NJ Gamblers Permitted to Self-ExcludePlayers from New Jersey will be able to exclude themselves from both live casinos and online play.

In preparation for the launch of Internet gaming in New Jersey, the state’s has modified its self-exclusion policies. Now, if a player chooses to exclude themselves from an Atlantic City casino, he or she will also be prohibited from playing online. Those already on an Atlantic City casino self-exclusion list will be automatically excluded from the casino’s online counterpart.

NJ’s Division of Gaming Enforcement (DGE) has proven itself a staunch advocate of the new policy. In a statement reported by the Associated Press, DGE Director David Rebuck went on record stating:

Expanding the division’s self-exclusion program to include Internet gaming and making the application process available to the public prior to Internet gaming’s go-live date of November 26, 2013, represents a commitment I made following the signing of the Internet gaming bill.

The need for self-exclusions arose from the tendency of some players to become compulsive gamblers. Players from New Jersey are no exception to this rule, with many of its residents having already fallen victim to the allure of big wins, jackpots and unfathomable riches. Some have lost their entire life savings because of gambling; others have lost their homes, or even worse, their families.

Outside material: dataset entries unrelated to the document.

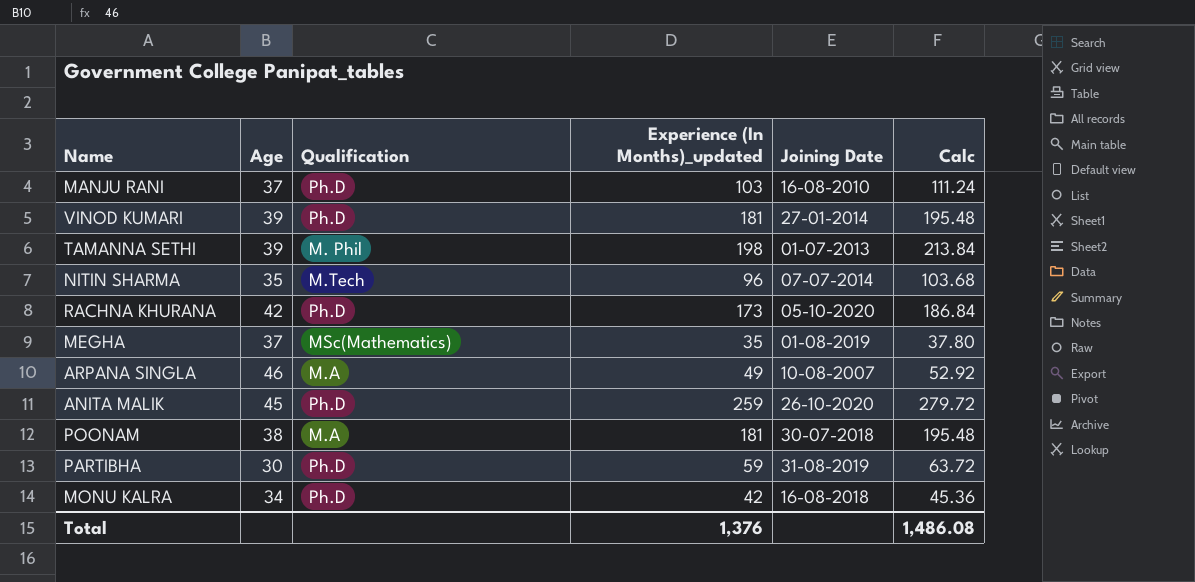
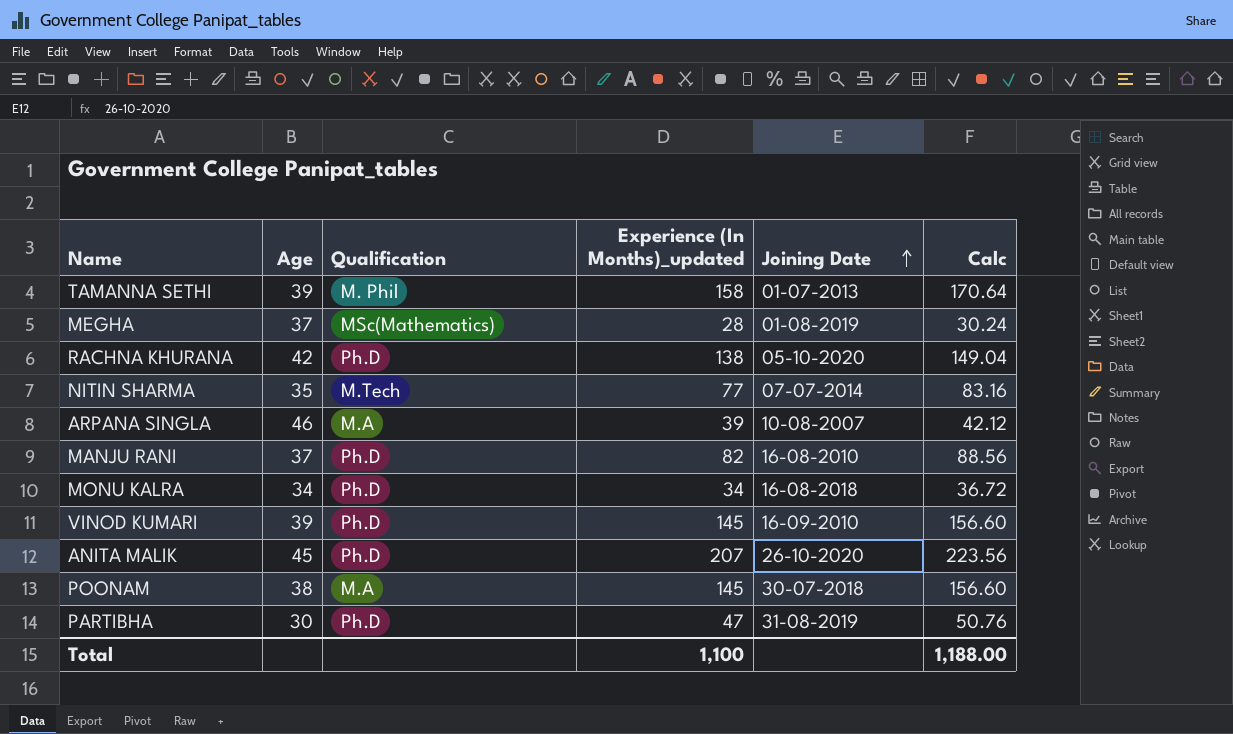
row order: none -> Joining Date ascending
TAMANNA SETHI | Experience (In Months)_updated: 198 -> 158
TAMANNA SETHI | Calc: 213.84 -> 170.64
MEGHA | Experience (In Months)_updated: 35 -> 28
MEGHA | Calc: 37.80 -> 30.24
RACHNA KHURANA | Experience (In Months)_updated: 173 -> 138
RACHNA KHURANA | Calc: 186.84 -> 149.04
NITIN SHARMA | Experience (In Months)_updated: 96 -> 77
NITIN SHARMA | Calc: 103.68 -> 83.16
ARPANA SINGLA | Experience (In Months)_updated: 49 -> 39
ARPANA SINGLA | Calc: 52.92 -> 42.12
MANJU RANI | Experience (In Months)_updated: 103 -> 82
MANJU RANI | Calc: 111.24 -> 88.56
MONU KALRA | Experience (In Months)_updated: 42 -> 34
MONU KALRA | Calc: 45.36 -> 36.72
VINOD KUMARI | Experience (In Months)_updated: 181 -> 145
VINOD KUMARI | Joining Date: 27-01-2014 -> 16-09-2010
VINOD KUMARI | Calc: 195.48 -> 156.60
ANITA MALIK | Experience (In Months)_updated: 259 -> 207
ANITA MALIK | Calc: 279.72 -> 223.56
POONAM | Experience (In Months)_updated: 181 -> 145
POONAM | Calc: 195.48 -> 156.60
PARTIBHA | Experience (In Months)_updated: 59 -> 47
PARTIBHA | Calc: 63.72 -> 50.76
Total | Experience (In Months)_updated: 1,376 -> 1,100
Total | Calc: 1,486.08 -> 1,188.00

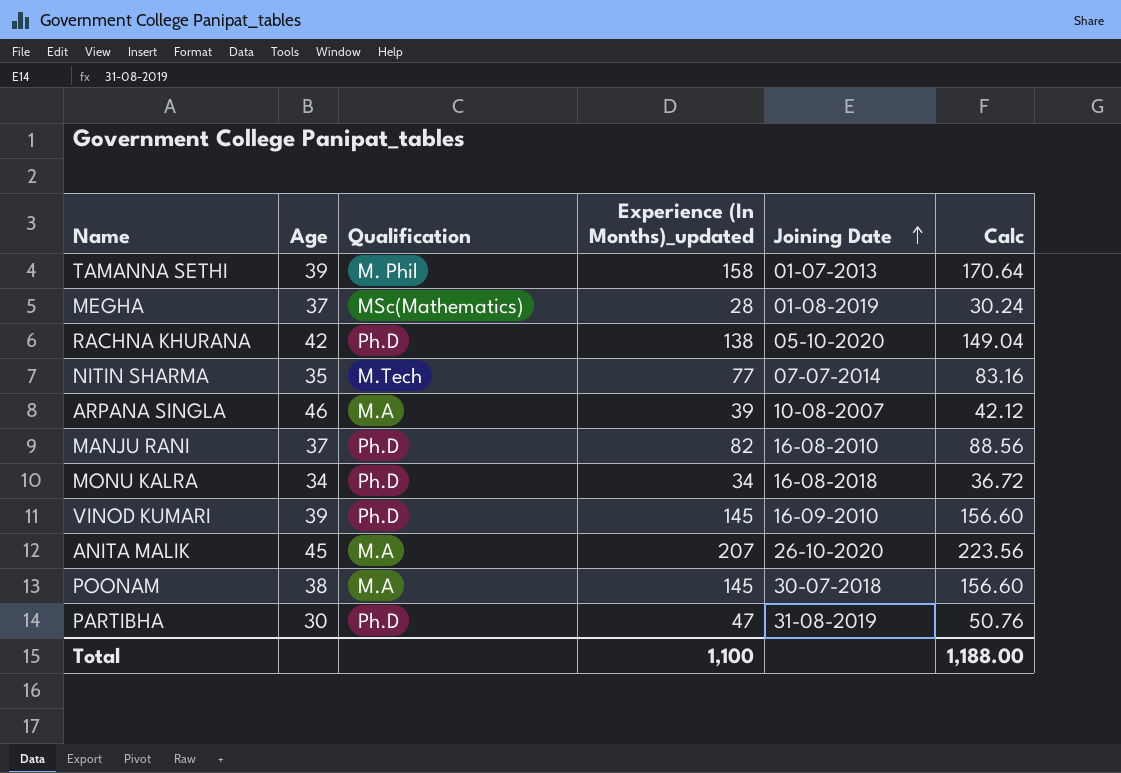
ANITA MALIK | Qualification: Ph.D -> M.A

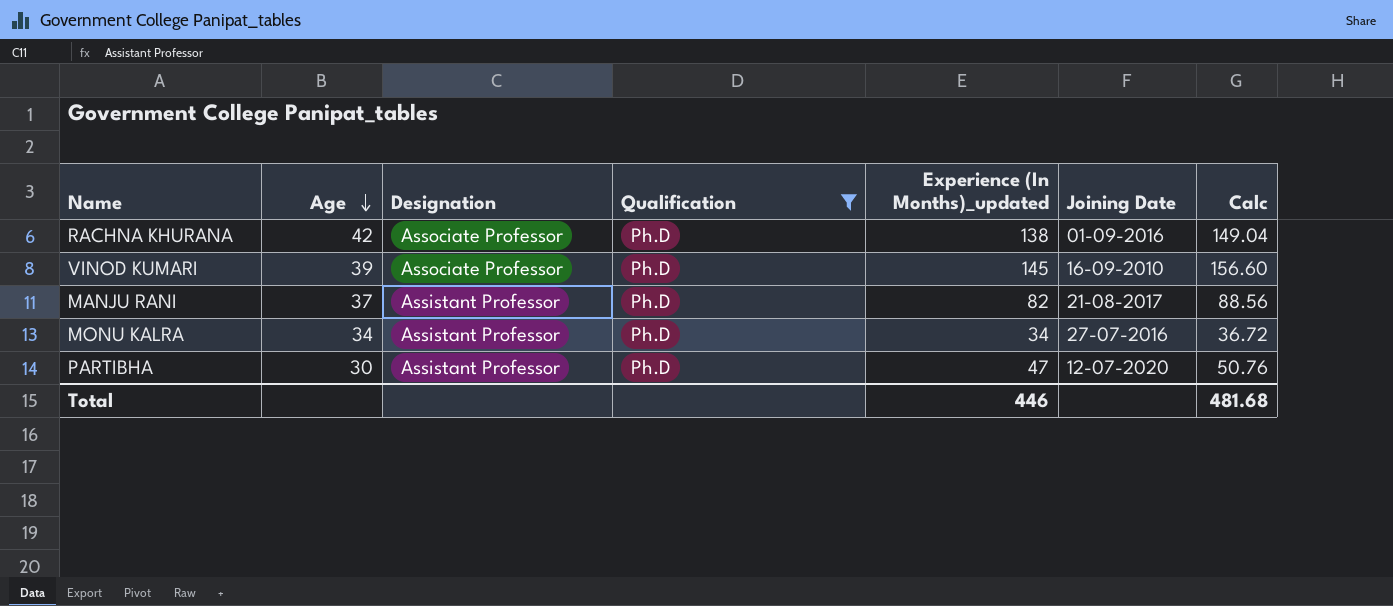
filter: none -> Qualification = Ph.D
row order: Joining Date ascending -> Age descending
column Designation | position: none -> 3
RACHNA KHURANA | Joining Date: 05-10-2020 -> 01-09-2016
MANJU RANI | Joining Date: 16-08-2010 -> 21-08-2017
MONU KALRA | Joining Date: 16-08-2018 -> 27-07-2016
PARTIBHA | Joining Date: 31-08-2019 -> 12-07-2020
Total | Experience (In Months)_updated: 1,100 -> 446
Total | Calc: 1,188.00 -> 481.68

Players can ban themselves for one year, five years or for a lifetime term. They can also ban themselves from online play only. Those who ban themselves from Atlantic City casinos will not be able to enter the casino grounds. If they somehow do manage to sneak into the casino, any winnings they accumulate may be seized.

The DGE is giving players plenty of ways to sign up for self-exclusion. They can do so at one of its divisional offices in Atlantic City and Trenton, at a New Jersey Racing Commission office in Trenton, East Rutherford, Freehold and Oceanport or online.

Some industry experts, such as former head of New Jersey’s Council on Compulsive Gambling Arnie Wexler, are concerned that online gambling will lead to a spike in compulsive behavior, primarily due to the ease in which gamblers will be able to access virtual casinos. Current Executive Director Donald Weinbaum believes that the self-exclusion list is a necessary step, and will serve its intended purpose of helping online gambling addicts.

As a further precautionary measure, anyone who signs up for self-exclusion is encouraged to speak with a professional using the 1-800-GAMBLER hotline or visiting www.800gambler.org.